What I quickly came to discover, though, was that rather than getting answered, my questions only became more deeply felt. As I peered into the room where the SS man stood to watch and make sure the gas was killing correctly, I was literally floored by the idea that this had been a human being, by the concrete evidence of a person doing this to other people as his normal job, daily, constantly, watching through a window amidst the screams to make sure people died. I wondered, and haven’t stopped wondering since, what the man who did this was like in the rest of his life. I wonder if he was a dedicated father, if he was good to his wife, if he never cheated on his taxes.

When I gathered the strength to stand up and exit the gas chambers, the view of the bright yellow apartment buildings across the street knocked me down all over again. How could these people live with a reminder of the genocide their country allowed every time they stepped out onto their patios? How could people live in this suffocating history? And, the question I found hardest to answer, how could people have let this happen and how could they live with themselves afterward?

A few days later, I met with Polish teens and I asked about the apartments.

“Where else are they supposed to go?” they asked me. “Everywhere is tainted.”

As I talked more to these teenagers and listened to the stories about one grandfather who was a soldier and another grandfather who had to flee, I began to realize what should have been obvious — non-Jewish Poles were in a war. They also suffered; they had concerns of their own, as did people everywhere. In my mind, this does not excuse or adequately explain civilian and international inaction against the horrors of the Holocaust, but it does help me to comprehend it a little better. There were certainly people who purposely allowed the Jews in their midst to be slaughtered, there were people who remained inactive out of fear, but I think that many people, in Europe and across the world, allowed it to happen because they simply were not paying enough attention.

Like the Americans of World War II, we are living in troubled times (are any times not troubled?). We are pouring money and lives into a war many of us do not believe in; Hurricane Katrina ushered in a humanitarian disaster on our own soil; we worry about immigration, marriage, abortion, the hate-mongering of politics. Our own pain is real and I don’t want to dismiss the value of dealing with it. However, it is still not excusable to allow our concerns to blind us to the responsibility to stop the genocide that is happening in our midst.

A government-sponsored genocide is raging in Darfur, Sudan and we are allowing it to happen. Two and a half million innocent people have been forced out of their homes and 400,000 have been killed. Since early 2004, the Sudanese government has been working together with a militia force called the Janjaweed to decimate villages in the Darfur region. It is now 2006, and the genocide is still raging. The longer we wait, the more the situation degenerates.

There are things that we as individuals can do.
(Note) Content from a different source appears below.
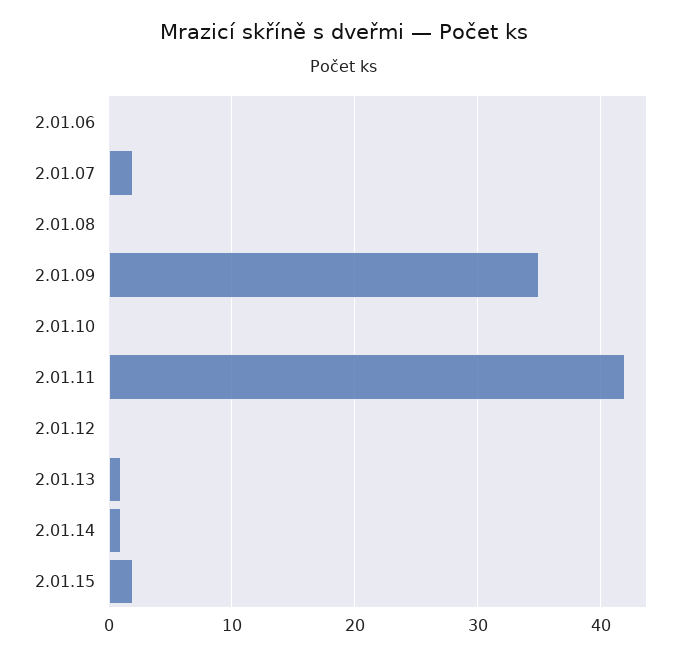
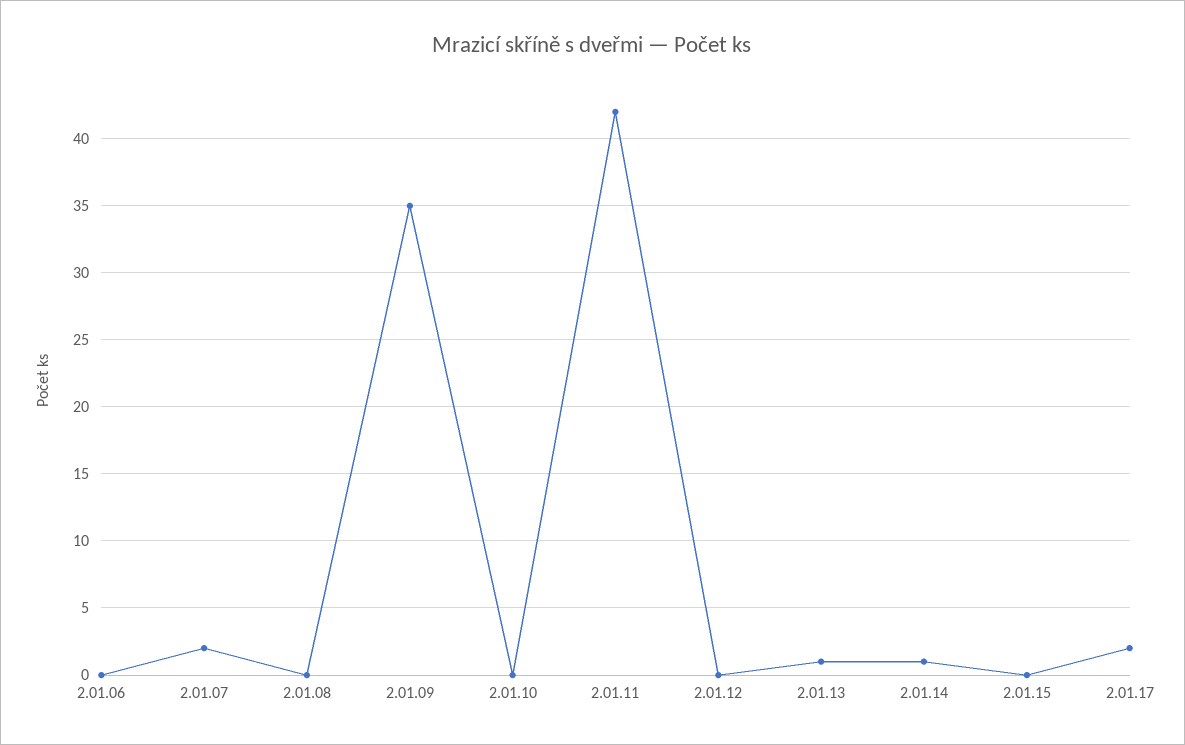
2.01.15: 2 -> 0
2.01.17: none -> 2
First, we can use sources such as www.savedarfur.org and www.standnow.org to educate ourselves about the conflict. Next, we can write letters to our congress-people asking them to take more solid action in Sudan. Right now, we are trying to make sure that the U.S. Senate earmarks at least $173 million in the 2006 Emergency Supplemental Funding Request. We can write to them every week, or every day. Our elected officials have started to listen, and we need to keep pushing.

Lately, I have been thinking about a poem called “Birdsong,” written by a child in the Holocaust ghetto Terezenstadt:

“The poor thing stands there vainly.
Vainly, he strains his voice.
Perhaps he’ll die.
Then can you say,
‘How beautiful is the world today?’”

It is our responsibility to listen. We must not excuse our inaction with thoughts of our own problems. We have to find a way to dedicate resources toward stopping the atrocities. The first step is to start paying attention.